Het Meetjesland kan je bezwaarlijk een indus- triële regio noemen, het is een plattelandsgebied met uitgestrekte weilanden en kreken, ten noordwesten van Gent. “Toch heeft Waarschoot een rijk industrieel verleden”, vertelt Eddy Matthys, streekgids van Plattelandscentrum Meetjesland. Hij speelt de baron in de belevingswandeling ‘Op stap met textielbaron Joseph de Hemptinne’ in Waarschoot.
“Een belevingswandeling is meer dan luisteren naar de uitleg van de gids. De deelnemers spelen een stukje van het verhaal mee. Dat is niet alleen plezanter, de boodschap blijft ook veel langer hangen. We beschikken in Waarschoot niet over een uitgebreid cultureel patrimonium, maar zochten toch een originele manier om het dorp in de kijker te plaatsen.”
Het textielverleden van Waarschoot is nog altijd erg zichtbaar. “Tijdens onze tocht van 4 kilometer lopen we in de schaduw van de schoorsteen van de vroegere textielfabriek SAW (Société Anonyme de Waerschoot).

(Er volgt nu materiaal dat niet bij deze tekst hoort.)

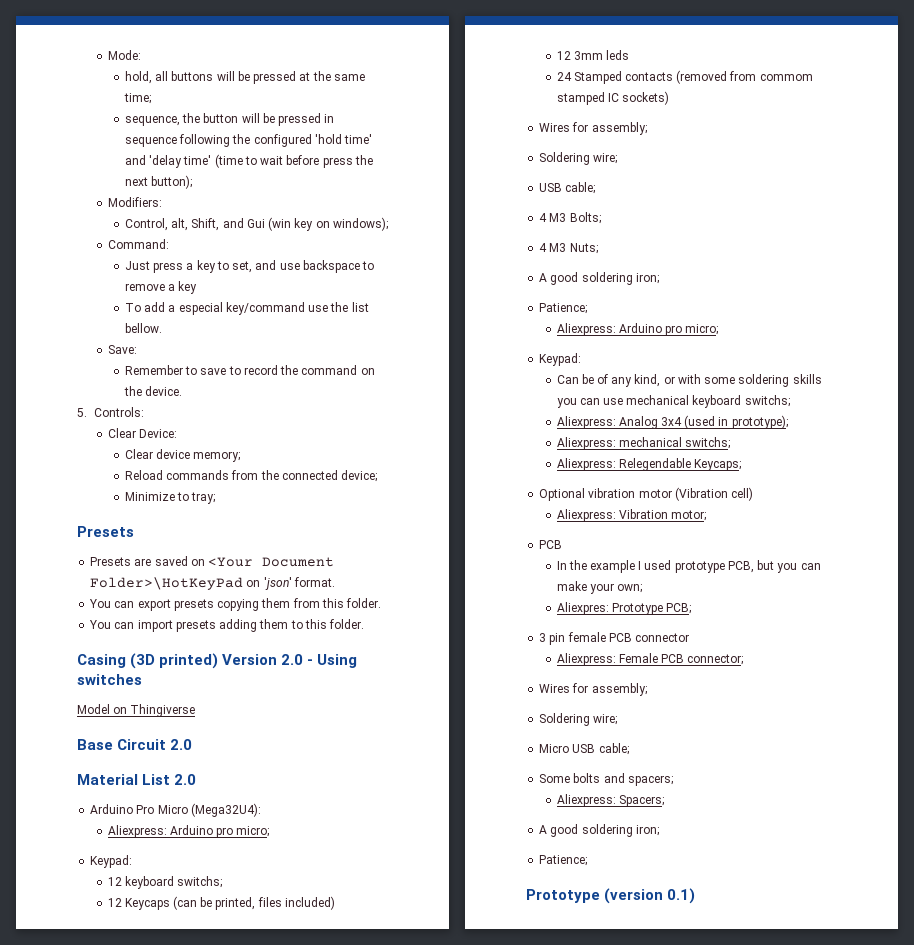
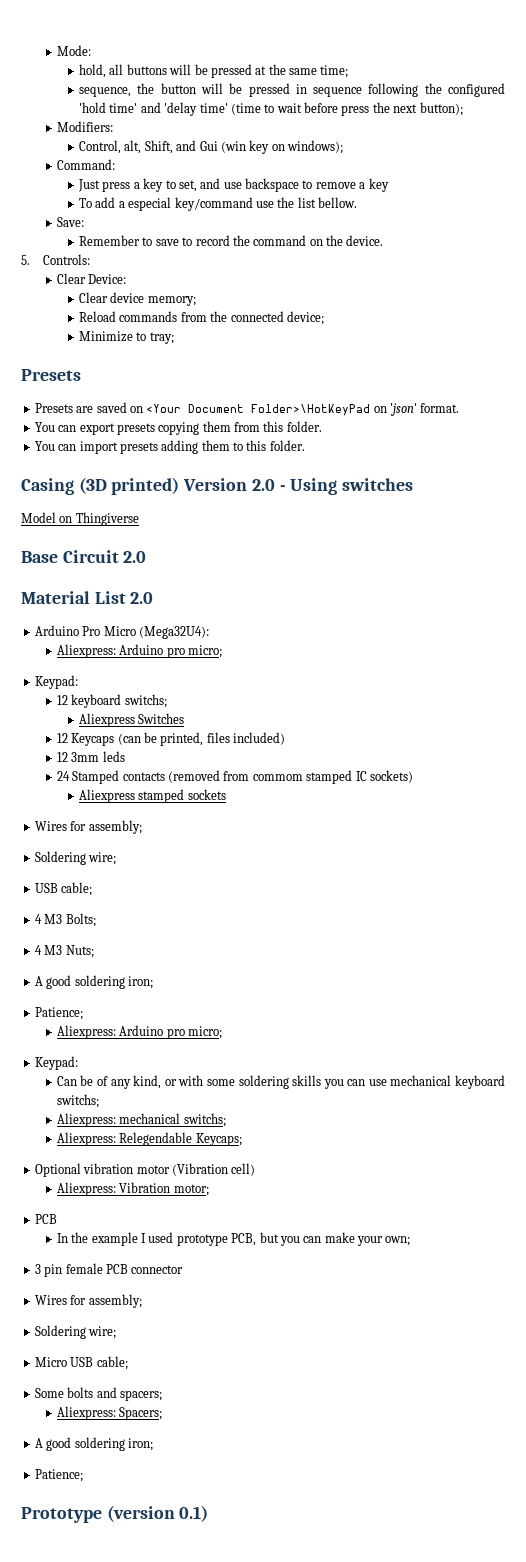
+ Aliexpress Switches
+ Aliexpress stamped sockets
- Aliexpress: Analog 3x4 (used in prototype);
- Aliexpres: Prototype PCB;
- Aliexpress: Female PCB connector;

Terwijl ik over een woelige passage in de so- ciale geschiedenis vertel, moeten de deelnemers als betogers met een spandoek door het centrum marcheren.”
Connecties tot het Vaticaan
“‘Arm Waarschoot’ is nog altijd een begrip”, zegt schepen van Toerisme en Cultuur Nicole De Vos. “De landbouwgrond is hier niet erg rijk en de boerenbevolking zocht altijd al bijverdiensten. In de zeventiende en de achttiende eeuw weefden ze thuis linnen om de belangrijke lijnwaadmarkt van Gent te bevoorraden.”
Met de industrialisering installeerden ondernemende avonturiers ook op het platteland mechanische weefgetouwen, voor katoen in plaats van vlas. “Zo ontstonden in Waarschoot de eerste textielfabriekjes. Geleidelijk lieten boerenknechten en -meiden hun job vallen om voltijds textielarbeider te worden. Tijdens de glorieperiode van de Waarschootse industrie, in de jaren dertig, telden we hier tot 2000 arbeiders, op 6000 inwoners”, zegt de schepen trots.
“De eerste fabriek werd in 1858 op-gericht door de liberale fa-milie De Schepper”, gaat Matthys voort. “De ondernemer verplichtte zijn personeelsleden hun kinderen naar de gemeenteschool te sturen. Toen de liberale partij in 1878 ook de verkiezingen won, was de maat vol voor de pastoor. Hij riep de hulp in van Joseph de Hemptinne.”
“De Gentse baron stamde uit een adellijk geslacht van katoenfabrikanten. Hij was bovendien een ultramontaanse katholiek, met connecties tot in het Vaticaan. De strijd tegen het liberalisme en het antiklerikalisme stond hoog op zijn agenda. Hij was erg menslievend, maar ook erg paternalistisch en moraliserend. De spotnaam ‘tjeef’ is trouwens een verbastering van zijn naam, Joseph of Jef.”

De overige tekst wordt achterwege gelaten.